You signed in with another tab or window. Reload to refresh your session.You signed out in another tab or window. Reload to refresh your session.You switched accounts on another tab or window. Reload to refresh your session.Dismiss alert
While working on GPU core dump functionality, I manually triggered a GPU exception and then noticed an odd behavior with spark.range that was triggering split and retry logic for OOM rather than a CUDA fatal exception as I expected. Here's repro steps from a spark-shell with GPU memory pooling disabled:
import ai.rapids.cudf._
val data = DeviceMemoryBuffer.allocate(16)
Cuda.memset(data.getAddress, 0xa5.toByte, 16L)
val cv = new ColumnView(DType.INT64, 2147483000L, java.util.Optional.empty[java.lang.Long](), data, data, data)
At this point it triggered a CudaFatalException like this:
ai.rapids.cudf.CudaFatalException: CUDA error at: /home/jenkins/agent/workspace/jenkins-spark-rapids-jni_nightly-pre_release-183-cuda11/target/libcudf-install/include/rmm/device_uvector.hpp:318: cudaErrorIllegalAddress an illegal memory access was encountered
at ai.rapids.cudf.ColumnView.makeCudfColumnView(Native Method)
at ai.rapids.cudf.ColumnVector.initViewHandle(ColumnVector.java:217)
at ai.rapids.cudf.ColumnView.<init>(ColumnView.java:175)

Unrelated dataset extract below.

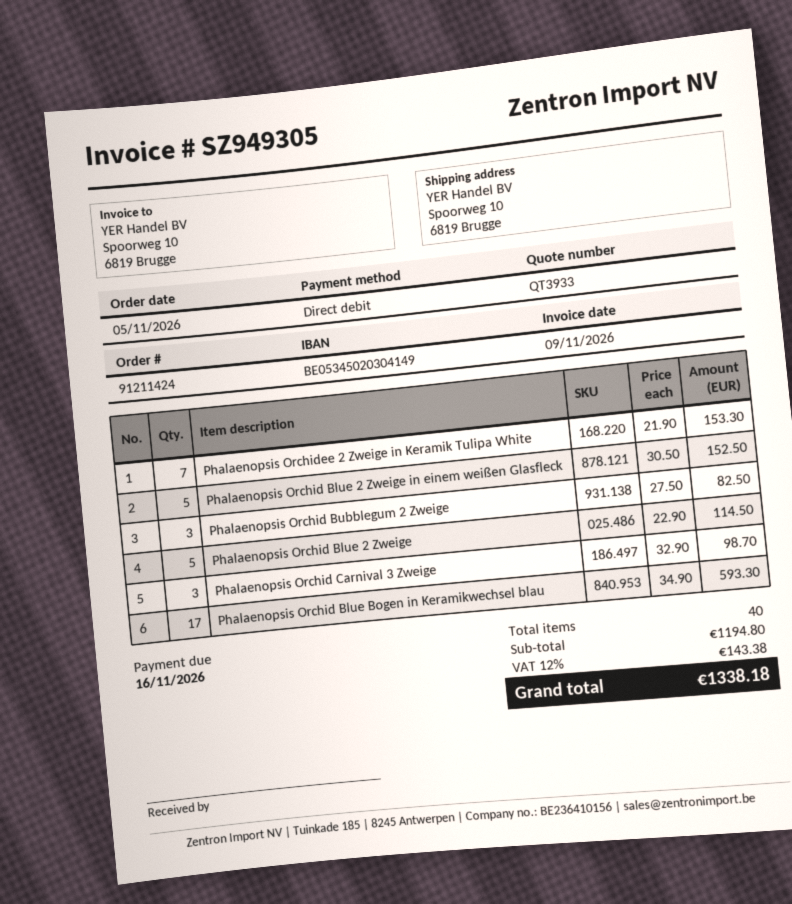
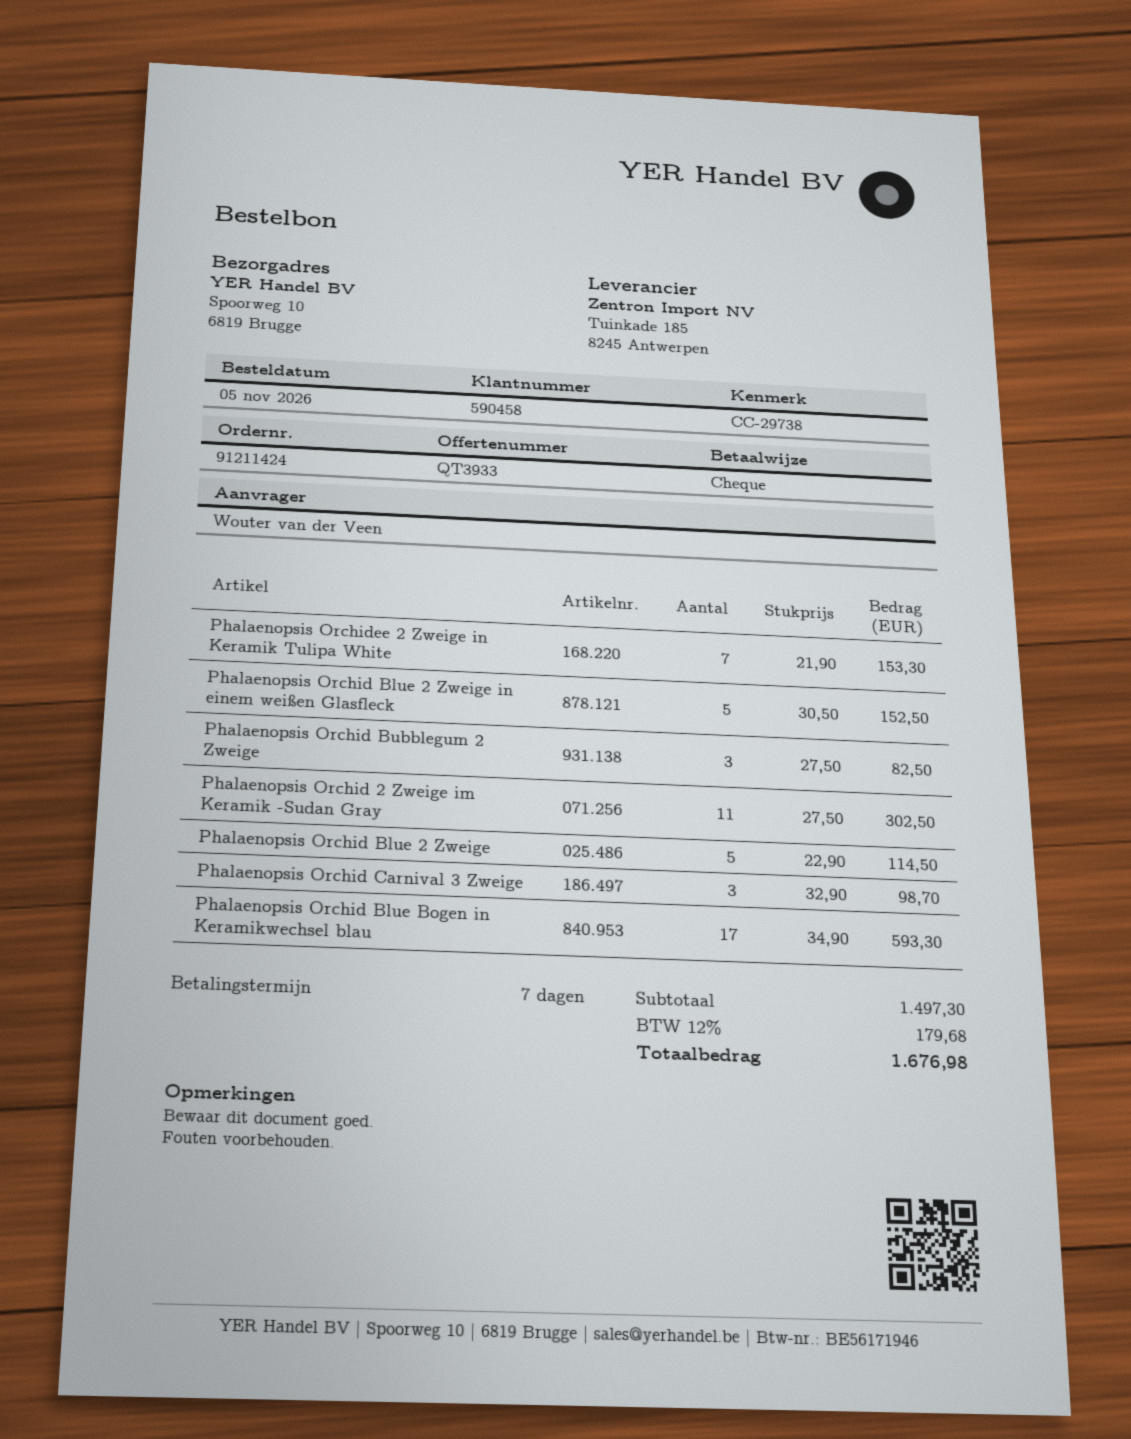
payment method: direct debit -> cheque
Phalaenopsis Orchid 2 Zweige im Keramik -Sudan Gray: none -> 11 x 27.50 = 302.50
subtotal: 1194.80 -> 1497.30
tax: 12% = 143.38 -> 12% = 179.68
total: 1338.18 -> 1676.98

at ai.rapids.cudf.ColumnView.<init>(ColumnView.java:165)
... 49 elided
With a "sticky" illegal access error triggered, I then tried doing a simple spark.range query, expecting the task listener to shut down the entire process due to the expected CudaFatalException that should have occurred. Instead, I got this:
scala> spark.range(10).show
23/10/02 19:45:25 ERROR Executor: Exception in task 0.0 in stage 1.0 (TID 1)
com.nvidia.spark.rapids.jni.SplitAndRetryOOM: GPU OutOfMemory: the number of rows generated is too small to be split 5!
at com.nvidia.spark.rapids.GpuRangeIterator.$anonfun$reduceRowsNumberByHalf$2(basicPhysicalOperators.scala:1081)
at com.nvidia.spark.rapids.Arm$.withResource(Arm.scala:29)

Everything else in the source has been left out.